# New Intel Xeon W chips announced



## Nathanael Iversen (Jul 30, 2018)

You can see a summary of them all HERE.

These are Intel's single socket workstation chips. In some ways, they are just the XEON version of the current i9/Extreme chips in their consumer line. The core counts exactly match the progression of i9 chips, for example, but with higher RAM limits supported. The price premium appears to be about $500 more than the comparable i9 chip. Historically, variants of this line are what go into Mac Pro's.

While they don't run DawBench at Anandtech the single-core performance appears to be about as good as anything Intel makes on all other tests. I don't believe these will overclock like the i9's. But they Turbo to 4Ghz+ and should perform very well for DAW purposes.

*For our composing purposes, it seems the significant difference to an i9 is only the ability to address up to 512GB of ECC RAM*. Using ECC RAM offers us little benefit, but if anyone needs more than 128GB, this appears to be the best way to get it.

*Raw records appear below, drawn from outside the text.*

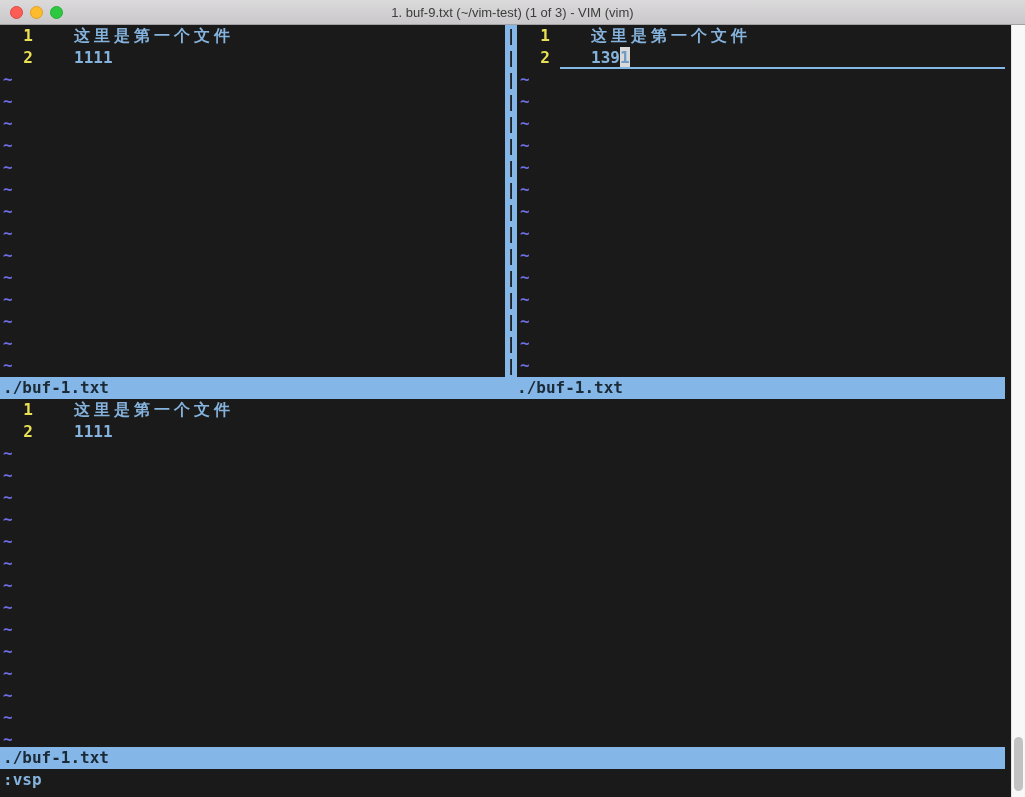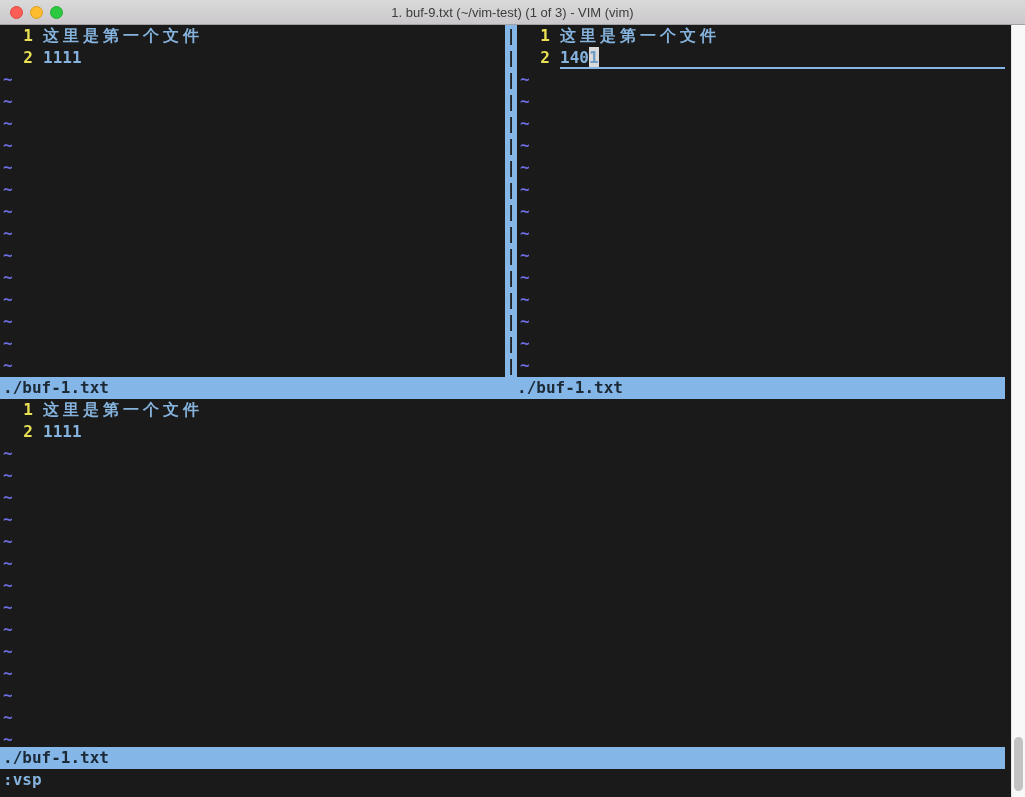--- a/index.html
+++ b/index.html
@@ -41,7 +41,7 @@
   .row { height:22px; padding-left:3px; white-space:pre; }
   .bline { display:flex; }
   .ln { flex:none; width:30px; text-align:right; color:#e9e054; margin-right:10px; }
-  .txt { color:#85b3dd; }
+  .txt { color:#85b3dd;margin-left:31px; }
   .cjk { letter-spacing:4px; }
   .tilde { color:#6e6ee4; }
 

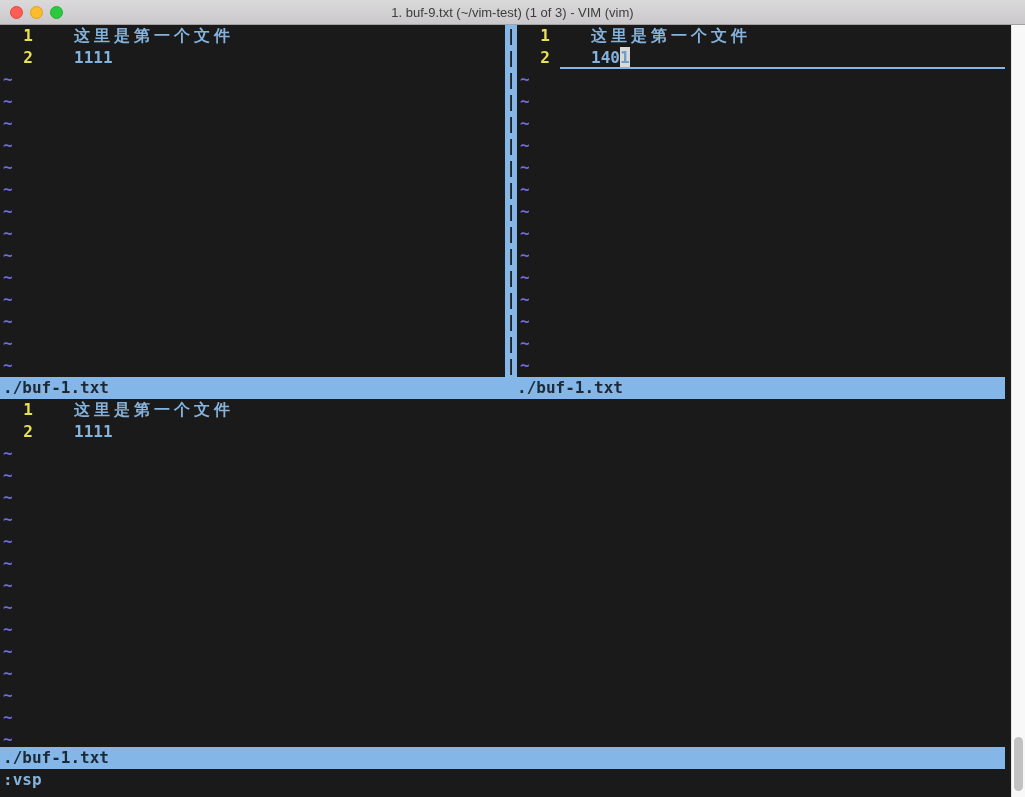--- a/index.html
+++ b/index.html
@@ -130,7 +130,7 @@
               <span class="ln">1</span><span class="txt cjk">这里是第一个文件</span>
             </div>
             <div class="row bline">
-              <span class="ln">2</span><span class="clbody"><span class="txt">140</span><span class="cursor">1</span></span>
+              <span class="ln">2</span><span class="clbody"><span class="txt">139</span><span class="cursor">1</span></span>
             </div>
             <div>
                 <div class="row tilde">~</div>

These processors have faster core speeds than the Scalable processors and are much less expensive. These only run on workstation motherboards with the C422 chipset. 

These should have better thermal stability, though it is too early to know if people will de-lid them, etc. 

So, not cheap, but not a crazy premium either. I can see them being attractive to make a 5+ year solution - with that kind of RAM one could run the whole new Synchron orchestra with the Atmos samples loaded (which if the strings are any indication will be huge).


----------



## fraz (Jul 30, 2018)

Always good to see some nice new chips released!!!-but the marketing fatigue etc..... is getting to me now....

Reently in UK the 7900 X is available for £799 with the Xeon W-2155 being over £1,200 = 

I've just got on order a 7920 X for £883 which is a good price for the 12 core but  - this is how I feel with these prices even though they are good.

Xeon supports more RAM = more cost = more  - But the performance from all the CPU performance can only be


----------